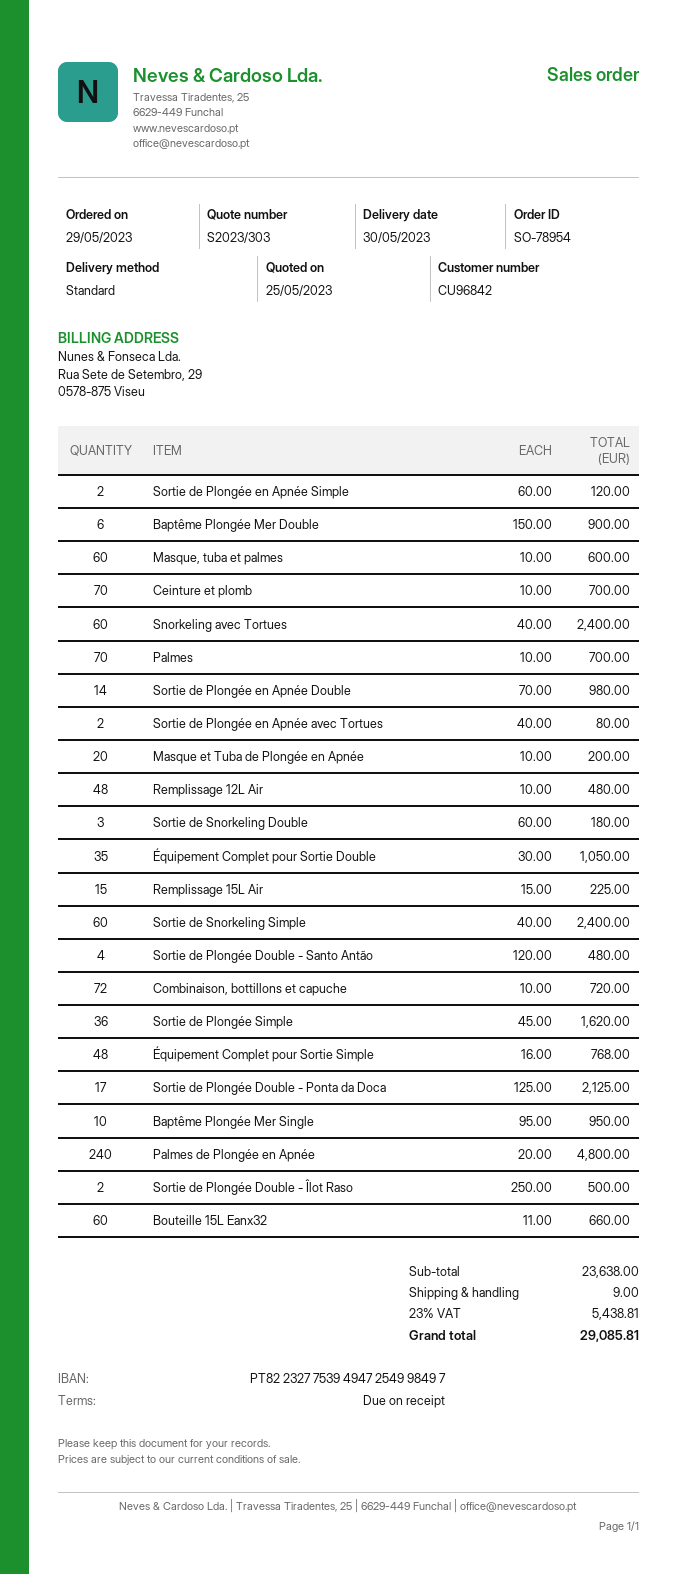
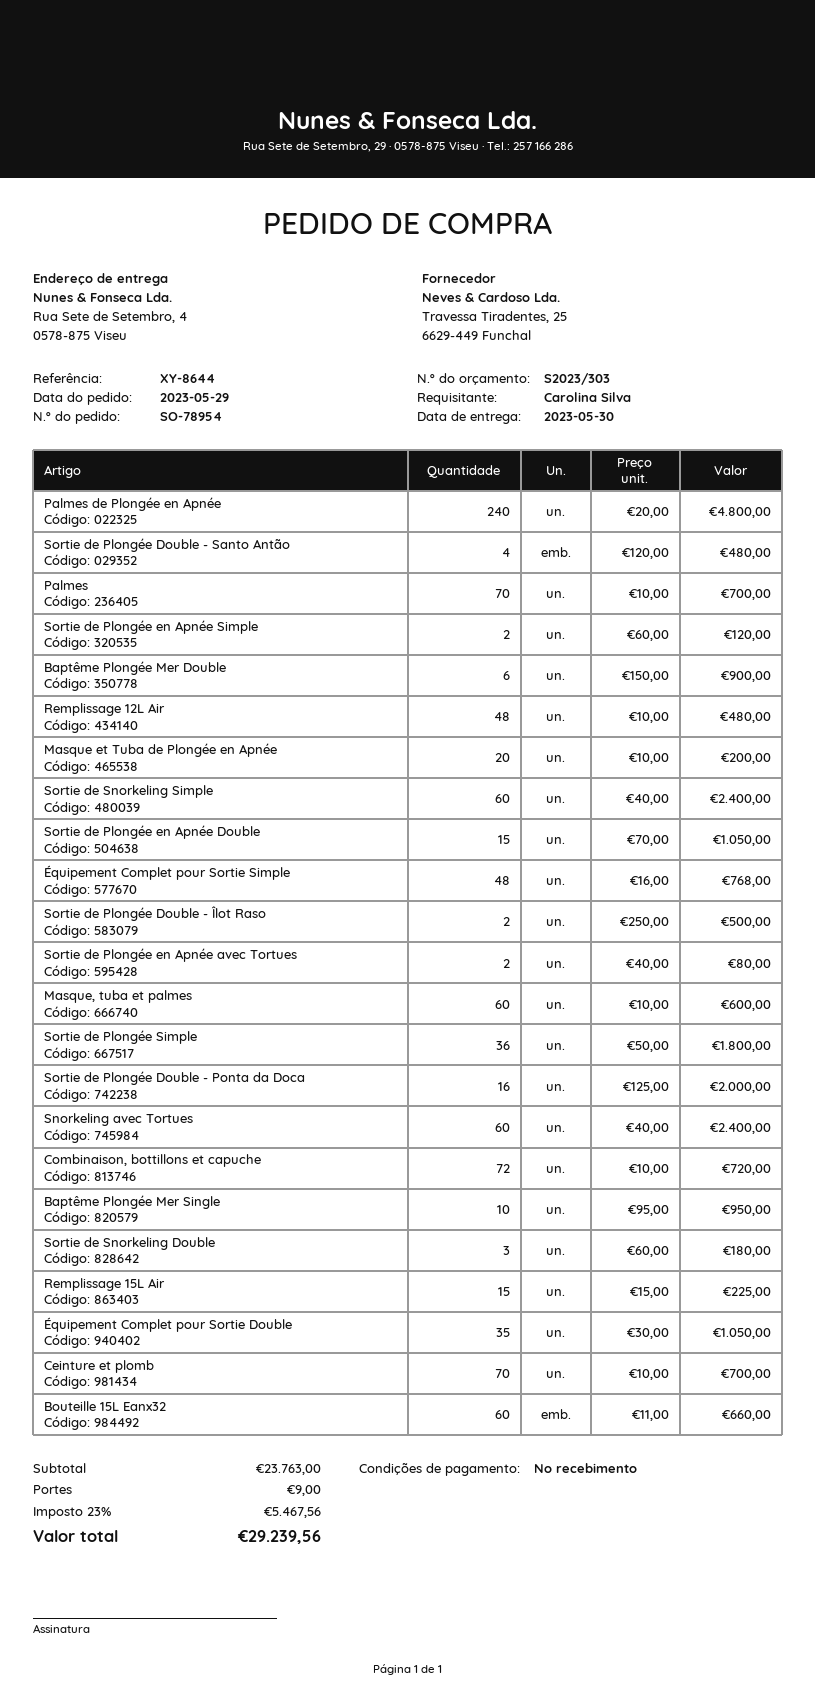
Sortie de Plongée en Apnée Double: 14 x 70.00 = 980.00 -> 15 x 70.00 = 1050.00
Sortie de Plongée Simple: 36 x 45.00 = 1620.00 -> 36 x 50.00 = 1800.00
Sortie de Plongée Double - Ponta da Doca: 17 x 125.00 = 2125.00 -> 16 x 125.00 = 2000.00
subtotal: 23638.00 -> 23763.00
tax: 23% = 5438.81 -> 23% = 5467.56
total: 29085.81 -> 29239.56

> [Work required]
Quote only the lines from the line containing "subtotal: 23638.00 -> 23763.00" through the end of the listing, please, keeping both the first and the last line.

> [Result]
subtotal: 23638.00 -> 23763.00
tax: 23% = 5438.81 -> 23% = 5467.56
total: 29085.81 -> 29239.56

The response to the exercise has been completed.